The data:
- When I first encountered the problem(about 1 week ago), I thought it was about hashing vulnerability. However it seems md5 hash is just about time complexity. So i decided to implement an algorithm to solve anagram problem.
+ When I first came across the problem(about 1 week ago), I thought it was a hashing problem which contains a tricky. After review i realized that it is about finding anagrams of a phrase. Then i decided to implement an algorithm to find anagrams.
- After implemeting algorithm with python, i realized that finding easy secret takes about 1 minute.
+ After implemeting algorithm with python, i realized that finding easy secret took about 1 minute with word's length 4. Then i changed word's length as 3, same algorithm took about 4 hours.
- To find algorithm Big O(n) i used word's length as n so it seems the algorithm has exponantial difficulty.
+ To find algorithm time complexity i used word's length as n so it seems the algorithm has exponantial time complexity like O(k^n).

Problem statement: The reply must present every entry, transcribed with its exact wording.

Completed task:
- When I first encountered the problem(about 1 week ago), I thought it was about hashing vulnerability. However it seems md5 hash is just about time complexity. So i decided to implement an algorithm to solve anagram problem.
+ When I first came across the problem(about 1 week ago), I thought it was a hashing problem which contains a tricky. After review i realized that it is about finding anagrams of a phrase. Then i decided to implement an algorithm to find anagrams.
- After implemeting algorithm with python, i realized that finding easy secret takes about 1 minute.
+ After implemeting algorithm with python, i realized that finding easy secret took about 1 minute with word's length 4. Then i changed word's length as 3, same algorithm took about 4 hours.
- To find algorithm Big O(n) i used word's length as n so it seems the algorithm has exponantial difficulty.
+ To find algorithm time complexity i used word's length as n so it seems the algorithm has exponantial time complexity like O(k^n).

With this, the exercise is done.